B-mode images of phantom with aberrating layer (1) and carotid artery (2). a With constant sound speed of 1540 m/s. b With sound speeds estimated by maximizing the coherence factor

Aberration correction

Inhomogeneity in tissue sound speeds distorts wavefronts of transmitted and reflected ultrasonic waves. Numerous studies have been conducted on measurement and correction of such aberrations [84,85,86,87,88]. Imbault et al. evaluated the spatial coherence based on Eq. (17) and estimated the local sound speed so that the spatial coherence was high in a wide range of lag [89,90,91]. They used an iterative time reversal focusing method [92] to obtain the aberration profile and create a virtual point reflector to more accurately estimate the spatial coherence in an inhomogeneous medium. Lambert et al. stacked channel echo signals obtained by setting focal points at a point of interest and positions very close to the point of interest [93]. They used the same concept in the iterative time reversal focusing method in estimation of an aberration profile in the reflection matrix method, which also enables suppression of reverberation clutter. In their study, the aberration profile for the point of interest was extracted from those obtained from other focal points using singular value decomposition (SVD) [93]. This concept utilized SVD for aberration correction in coherent plane-wave compounding, called “SVD beamformer” [94]. In SVD beamforming, beamformed complex RF signals in a local area of \({N}_{x}\times {N}_{z}\) samples are obtained from \({N}_{\theta }\) emissions of plane waves steered at different angles. This 3D matrix of a dimension of \({N}_{x}\times {N}_{z}\times {N}_{\theta }\) is reshaped into a 2D Casorati matrix of a dimension of \({N}_{x}{N}_{z}\times {N}_{\theta }\), and then SVD is applied to the 2D matrix. The spatial singular vector with the largest singular value corresponds to the aberration-corrected image. Figures 11a and b show B-mode images obtained with conventional coherent plane-wave compounding and SVD beamforming, respectively. Ultrasonic echoes were acquired with plane-wave emissions at steering angles between -20 and 20 degrees at angular intervals of 0.5 degrees (81 angles). As can be seen in Fig. 9b, the contrast of the thin dark region was improved by correcting aberrations using SVD beamforming.

Fig. 11
figure 11

Examples of B-mode images obtained with conventional coherent plane-wave compounding (a) and SVD beamforming (b)

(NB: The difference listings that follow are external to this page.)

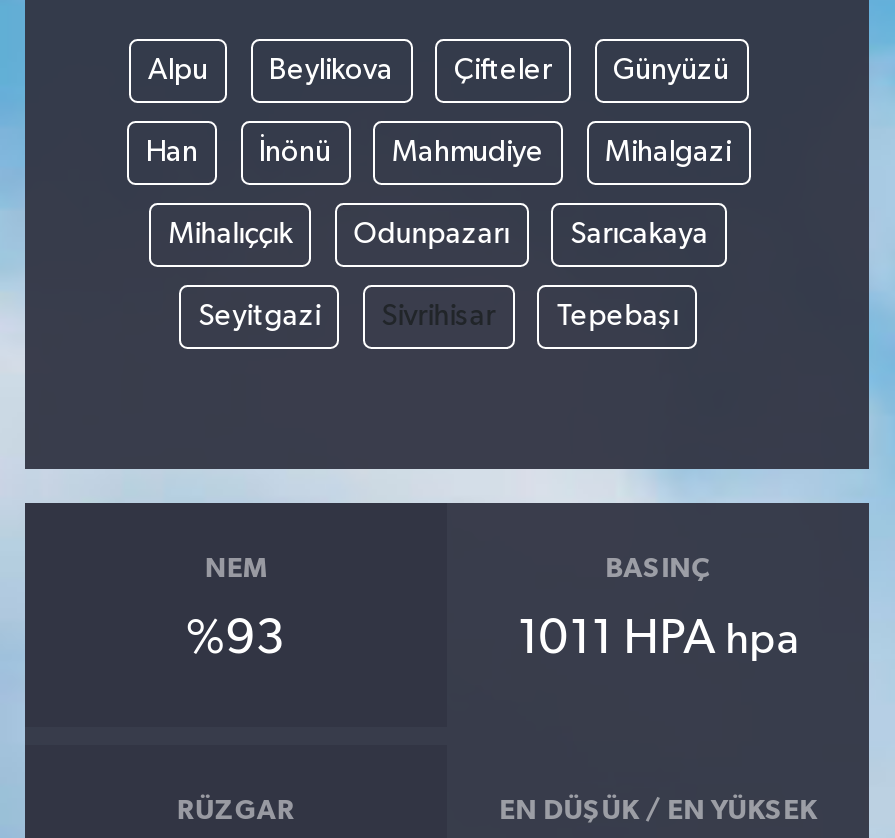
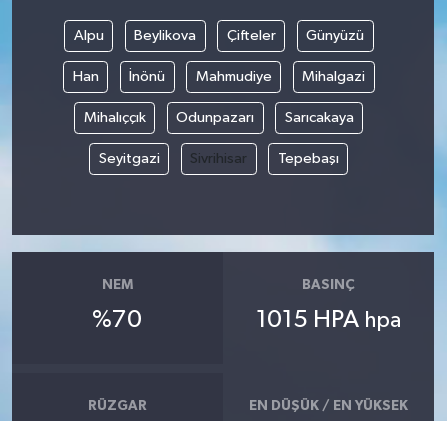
- %93
+ %70

- 1011 HPA hpa
+ 1015 HPA hpa
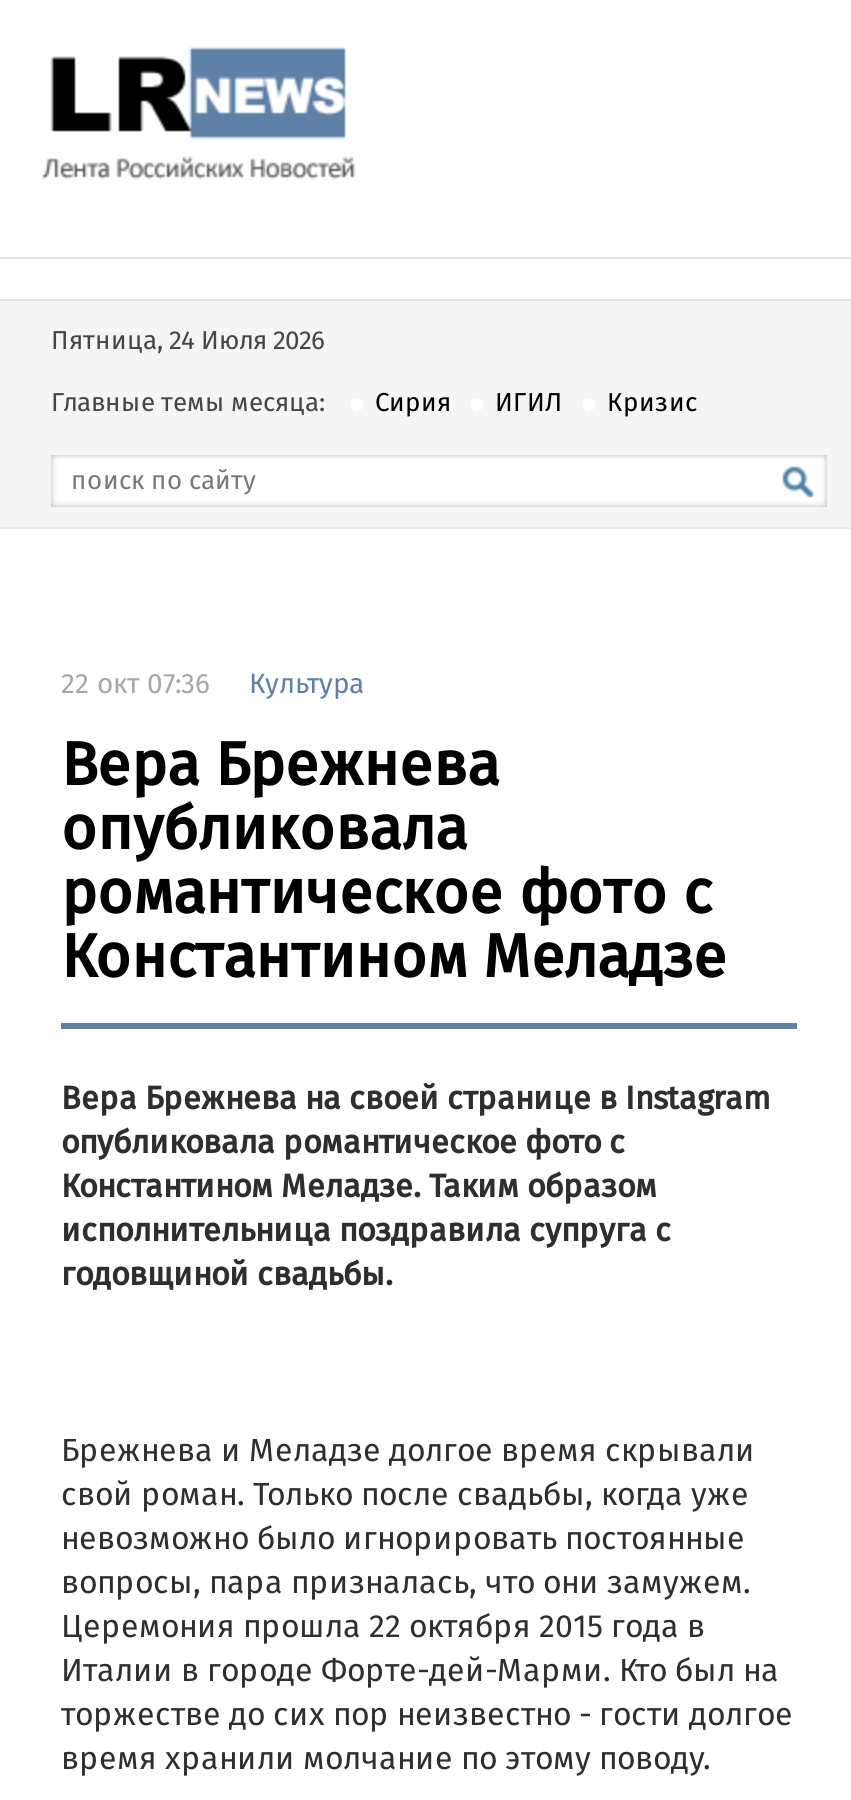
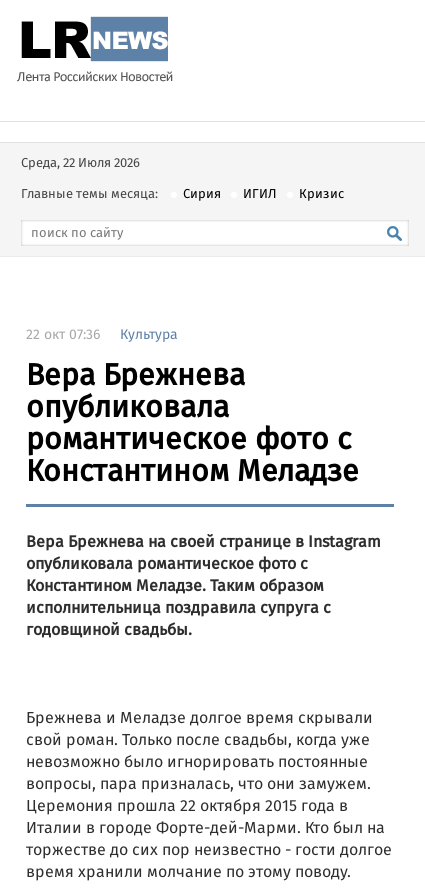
- Пятница, 24 Июля 2026
+ Среда, 22 Июля 2026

Conclusion and perspectives

Since image quality in ultrasonography is a key factor determining the accuracy of diagnosis, numerous studies have been conducted to investigate various phenomena affecting image quality and develop methods for improving image quality, as described in this article. Such investigations on methods for ultrasonic image formation have become increasingly active because programable ultrasound scanners [95,96,97] became widely available recently. Also, the wide availability of GPUs enables implementations of image formation algorithms that require more intensive computations [98, 99]. Such a research environment should further accelerate explorations in this field, and the deep neural network should also provide a powerful option for medical ultrasound beamforming [100,101,102,103,104], ultrasound image processing such as speckle reduction [105, 106], and image segmentation [107, 108], etc. Through such investigations, ultrasonography will increase its value in medical diagnostics.